Zum Bericht „Folger verpatzt das Comeback“ (Sportseiten):

Von einem „verpatzten“ Comeback und „Enttäuschung“ kann in keiner Weise die Rede sein. Jonas Folger wurde nach über drei Jahren auf einer Moto-GP-Maschine ins kalte Wasser geschmissen. Ohne jegliche Vorbereitung und Testkilometer auf einer Moto-GP-Maschine mit über 300 PS und einer Höchstgeschwindigkeit von über 350 km/h. Was das für eine physische und mentale Belastung für Folger bedeutet hat, kann man sich gar nicht vorstellen beziehungsweise hoch genug einschätzen.

Hier kann man nur den Hut ziehen und großen Respekt zollen. Einfach eine tolle Leistung, auch wenn er einmal durch einen Sturz ausgeschieden ist und das andere Mal „nur“ Letzter wurde. Ein Ergebnis unter den besten 15 (Punkteränge) konnte man auch nicht erwarten. Zwei bis drei Sekunden langsamer in einer Runde als die Besten, das ist schon eine außergewöhnlich gute Leistung. Dies haben auch alle Experten so bestätigt.

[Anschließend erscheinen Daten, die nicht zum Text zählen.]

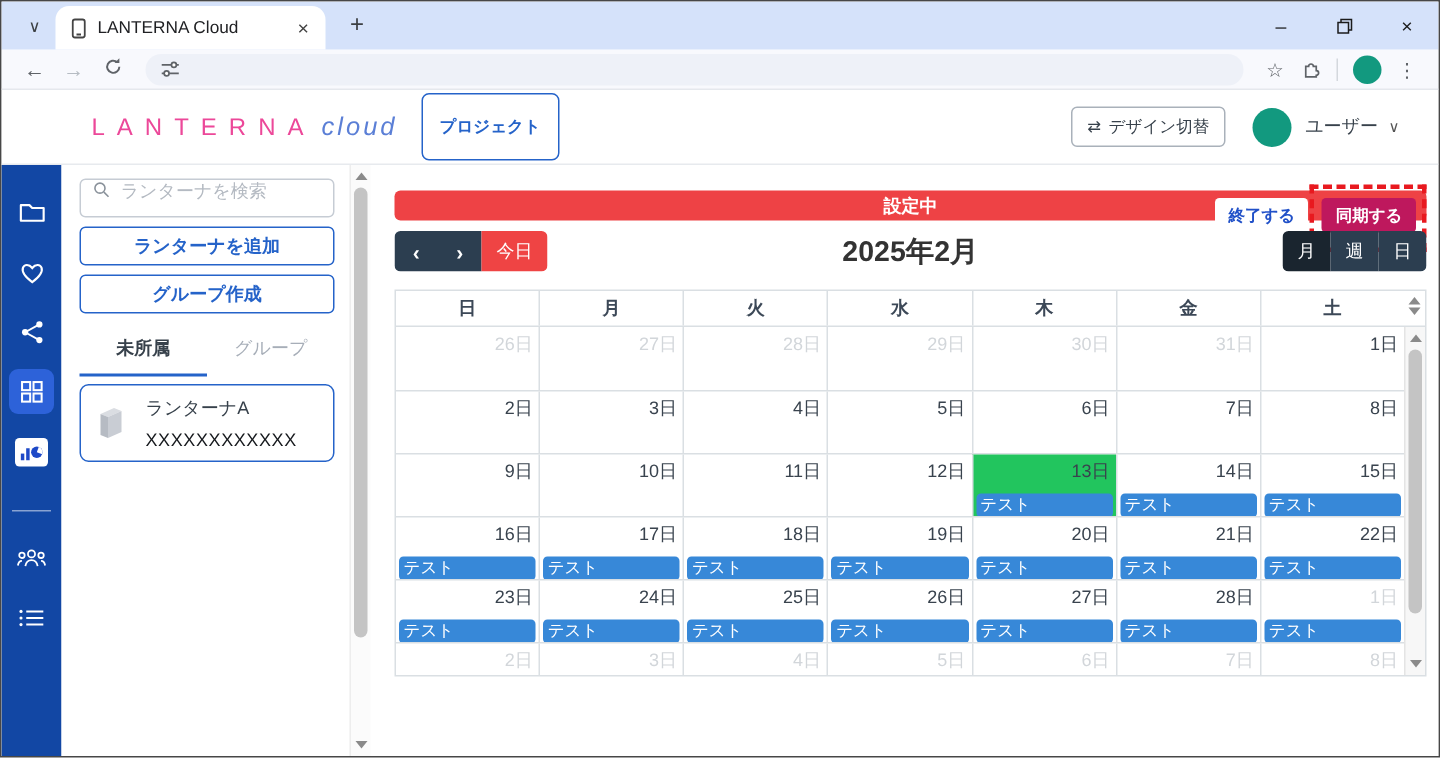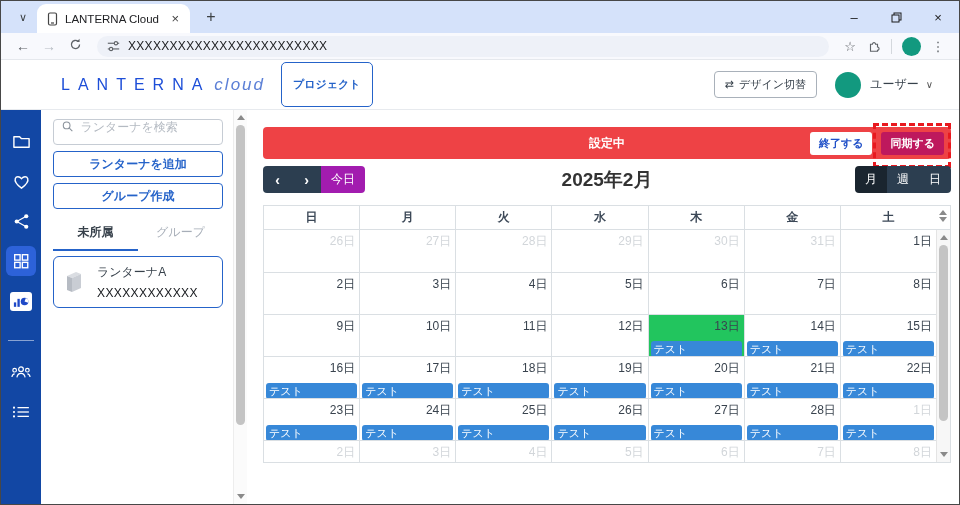--- a/index.html
+++ b/index.html
@@ -15,7 +15,7 @@
   
   .tabstrip { height: 32px; background: #d5e2fa; display: flex; align-items: flex-end; position: relative; flex: none; }
   .tab-search { width: 28px; height: 28px; margin: 0 0 2px 8px; display:flex; align-items:center; justify-content:center; color:#3c4043; font-size:11px; }
-  .tab { width: 153px; height: 29px; background: #fff; border-radius: 9px 9px 0 0; display: flex; align-items: center; padding: 0 8px 0 10px; gap: 7px; }
+  .tab { width: 180px; height: 29px; background: #fff; border-radius: 9px 9px 0 0; display: flex; align-items: center; padding: 0 8px 0 10px; gap: 7px; }
   .tab-title { font-size: 11.5px; color: #202124; flex: 1; white-space: nowrap; overflow: hidden; }
   .tab-close { color: #444; font-size: 13px; padding: 0 3px; }
   .newtab { width: 26px; height: 26px; margin: 0 0 3px 8px; display:flex; align-items:center; justify-content:center; color:#3c4043; font-size:16px; }

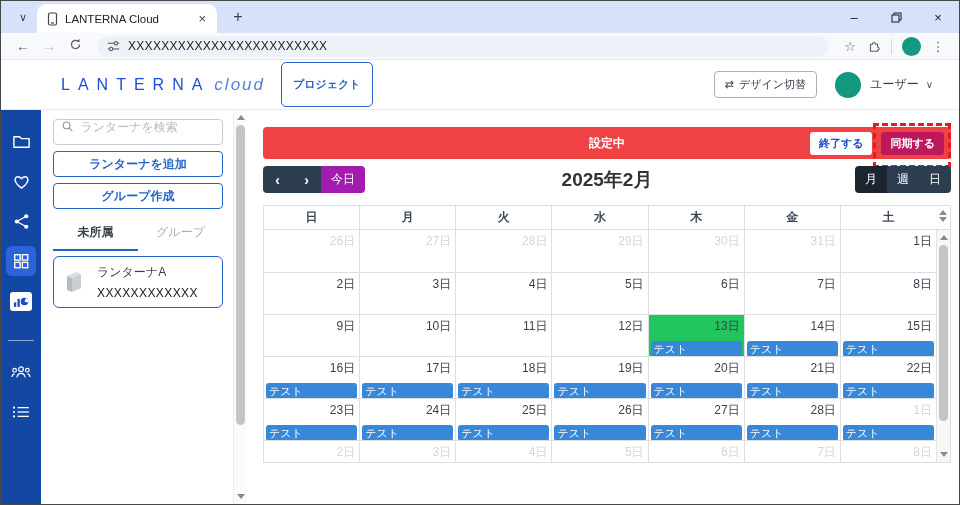--- a/index.html
+++ b/index.html
@@ -160,7 +160,6 @@
           <circle cx="11" cy="4" r="2" fill="#fff" stroke="#5f6368" stroke-width="1.4"></circle>
           <circle cx="5" cy="11" r="2" fill="#fff" stroke="#5f6368" stroke-width="1.4"></circle>
         </svg>
-      <span class="url">XXXXXXXXXXXXXXXXXXXXXXXX</span>
     </div>
     <div class="tb-icon">☆</div>
     <div class="tb-icon">

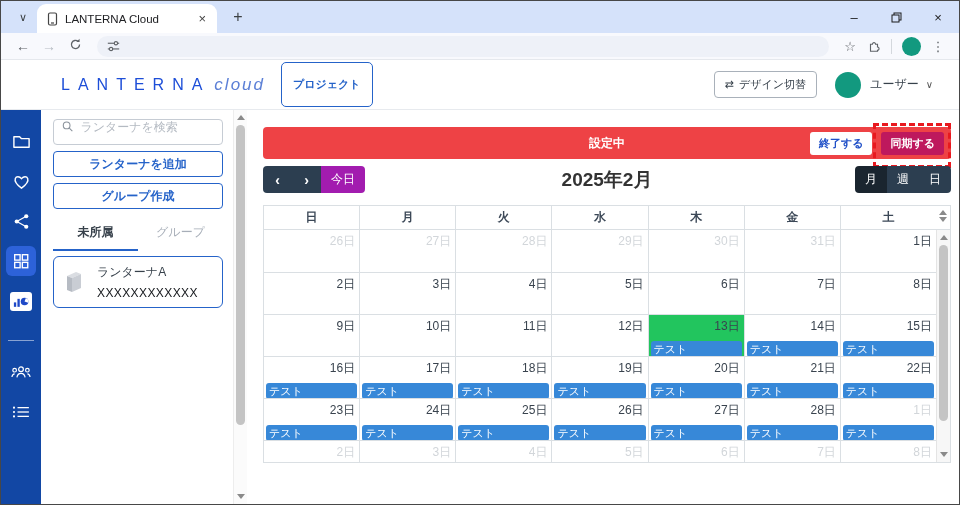--- a/index.html
+++ b/index.html
@@ -34,7 +34,7 @@
   
   .appheader { height: 50px; background: #fff; border-bottom: 1px solid #e7eaee; display: flex; align-items: center; padding: 0 26px 0 60px; flex: none; }
   .logo { display: flex; align-items: baseline; }
-  .logo-main { font-size: 16px; letter-spacing: 8px; color: #1d4ed8; }
+  .logo-main { font-size: 16px; letter-spacing: 8px; color: #ec4899; }
   .logo-script { font-size: 17px; font-style: italic; color: #5b7fd6; letter-spacing: 2px; margin-left: 4px; }
   .btn-project { margin-left: 16px; padding: 14px 11px; border: 1px solid #2563c9; border-radius: 5px; color: #2563c9; font-size: 11px; font-weight: bold; background: #fff; }
   .hdr-right { margin-left: auto; display: flex; align-items: center; }

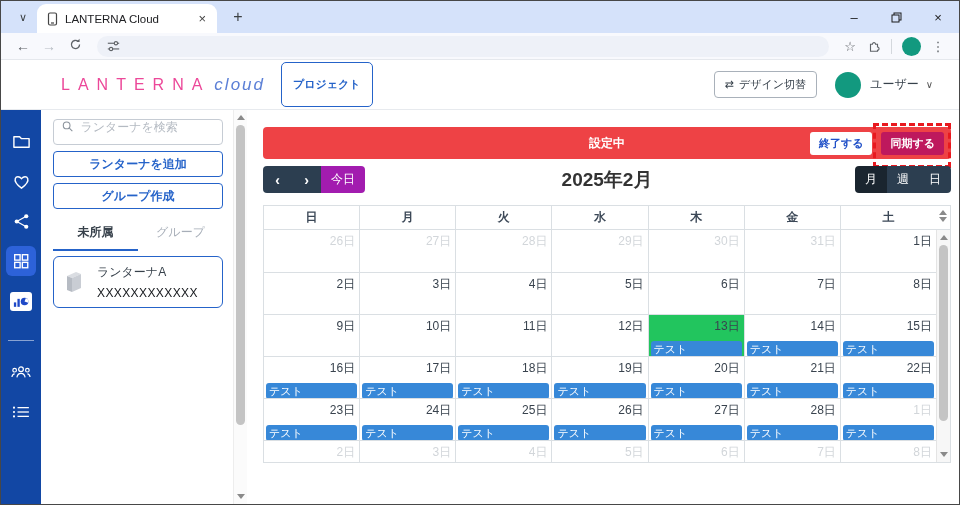--- a/index.html
+++ b/index.html
@@ -76,7 +76,7 @@
   .mtab { font-size: 12px; color: #9aa4ae; padding-bottom: 6px; border-bottom: 2px solid transparent; }
   .mtab.active { color: #3a4450; border-bottom-color: #4b7bd8; }
 
-  .banner { margin-top: 8px; height: 32px; background: #ee4245; border-radius: 4px; position: relative; display: flex; align-items: center; justify-content: center; flex: none; }
+  .banner { margin-top: 8px; height: 20px; background: #ee4245; border-radius: 4px; position: relative; display: flex; align-items: center; justify-content: center; flex: none; }
   .banner-status { color: #fff; font-size: 12px; font-weight: bold; }
   .banner-btns { position: absolute; right: 7px; top: 5px; display: flex; gap: 9px; }
   .btn-end { background: #fff; color: #2050c8; border: none; border-radius: 3px; font-size: 11px; font-weight: bold; padding: 4px 9px; font-family: inherit; }

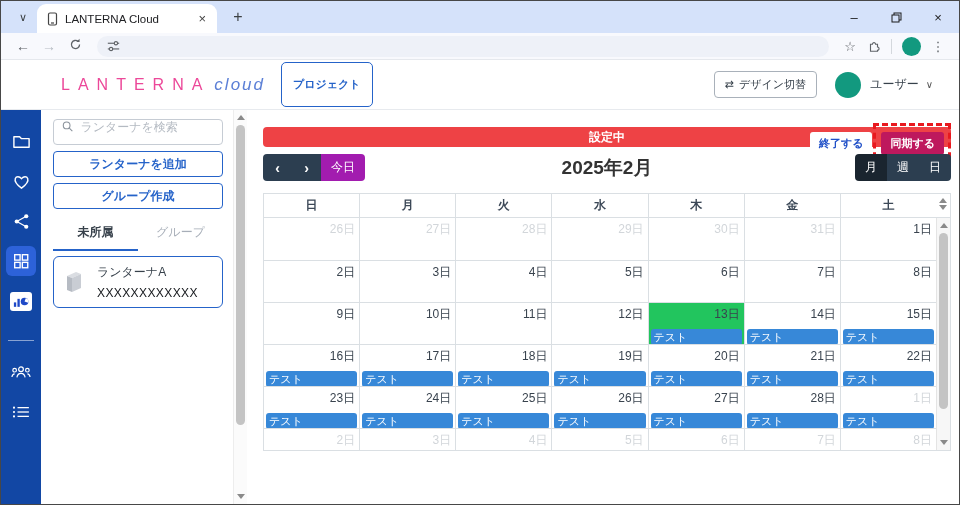--- a/index.html
+++ b/index.html
@@ -88,7 +88,7 @@
   .nav-group { display: flex; border-radius: 4px; overflow: hidden; }
   .cbtn { height: 27px; display: flex; align-items: center; justify-content: center; color: #fff; font-size: 12px; background: #2c3e50; border: none; font-family: inherit; }
   .cbtn.chev { width: 29px; font-size: 14px; font-weight: bold; }
-  .cbtn.today { background: #a21caf; padding: 0 10px; }
+  .cbtn.today { background: #ef4444; padding: 0 10px; }
   .cal-title { position: absolute; left: 0; right: 0; text-align: center; font-size: 19px; font-weight: 600; color: #333; }
   .view-group { margin-left: auto; display: flex; border-radius: 4px; overflow: hidden; position: relative; z-index: 1; }
   .cbtn.view { padding: 0 10px; }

Jonas Folger und Stefan Bradl waren in den vergangenen zehn Jahren die letzten deutschen Motorrad-Rennfahrer, die mit der Weltspitze mithalten konnten (13 Saisons, 163 WM- Rennen, sechs Poles, 24-mal auf dem Podium, davon fünf Siege). Höhepunkt war das Moto-GP-Rennen 2017 auf dem Sachsenring, wo er sich nur knapp (zweiter Platz) dem mehrfachen Weltmeister Marc Maquez in einem mitreißenden Duell bis zum Schluss geschlagen geben musste.

Dem Verfasser des Artikels würde es gut zu Gesicht stehen, bevor er solche unsachlichen Aussagen tätigt, sich vorher bei den Fachleuten über die Leistung von Jonas Folger zu erkundigen und schlauzumachen.